Subgenus of Oak trees

Quercus subgenus Quercus is one of the two subgenera into which the genus Quercus was divided in a 2017 classification (the other being subgenus Cerris). It contains about 190 species divided among five sections. It may be called the New World clade or the high-latitude clade; most species are native to the Americas, the others being found in Eurasia and northernmost North Africa.

==Description==
Members of subgenus Quercus are distinguished from members of subgenus Cerris by few morphological features, their separation being largely determined by molecular phylogenetic evidence. All are trees or shrubs bearing acorn-like fruit in which a cup covers at least the base of the nut. The outer structure of the mature pollen is one feature that distinguishes the two subgenera: in subgenus Quercus, the small folds or wrinkles (rugulae) are obscured by sporopollenin, whereas in subgenus Cerris, the rugulae are visible or at most weakly obscured.

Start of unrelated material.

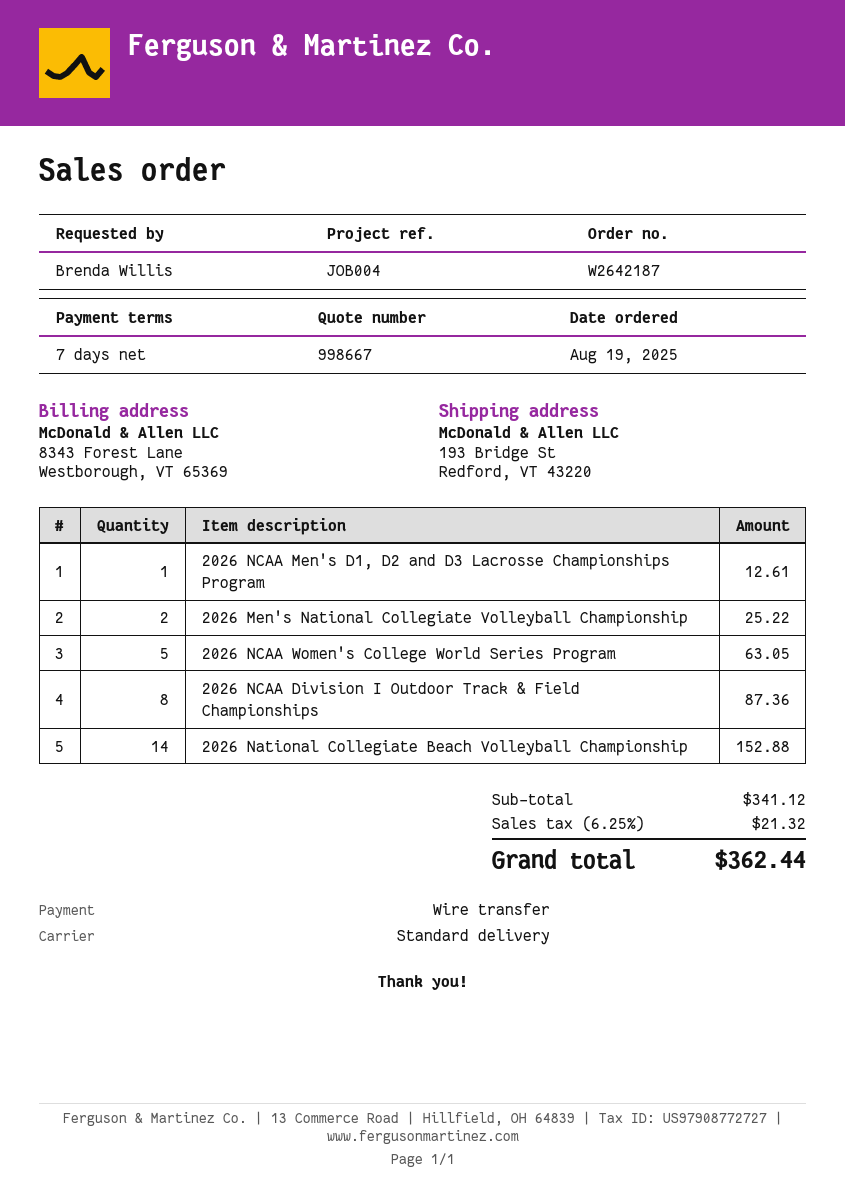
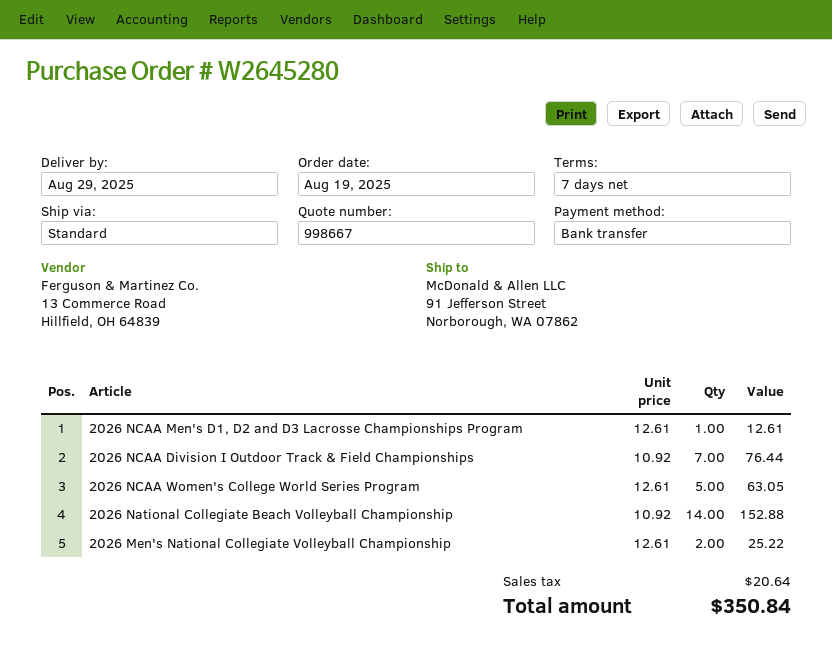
order number: W2642187 -> W2645280
ship to: 193 Bridge St, Redford, VT 43220 -> 91 Jefferson Street, Norborough, WA 07862
2026 NCAA Division I Outdoor Track & Field Championships: 8 for 87.36 -> 7 for 76.44
tax: 21.32 -> 20.64
total: 362.44 -> 350.84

The two subgenera are also distinguished to some extent by their different distributions. Subgenus Quercus occurs mainly in the Americas, with some species native to Eurasia and North Africa, and may be called the New World clade or the high-latitude clade. Subgenus Cerris is primarily Eurasian, with a few species in North Africa, and may be called the Old World clade or the mid-latitude clade.

==Taxonomy==
===Phylogeny===
The following cladogram summarizes the relationships that Denk et al. used to draw up their 2017 classification:

===Section Lobatae===

Quercus sect. Lobatae was established by John Claudius Loudon in 1830. The section, or part of it, has also been treated under names including Quercus sect. Rubrae Loudon and Quercus sect. Erythrobalanus Spach. It has also been treated as the subgenus Erythrobalanus and as the full genus Erythrobalanus (Spach) O.Schwarz. Its members may be called red oaks.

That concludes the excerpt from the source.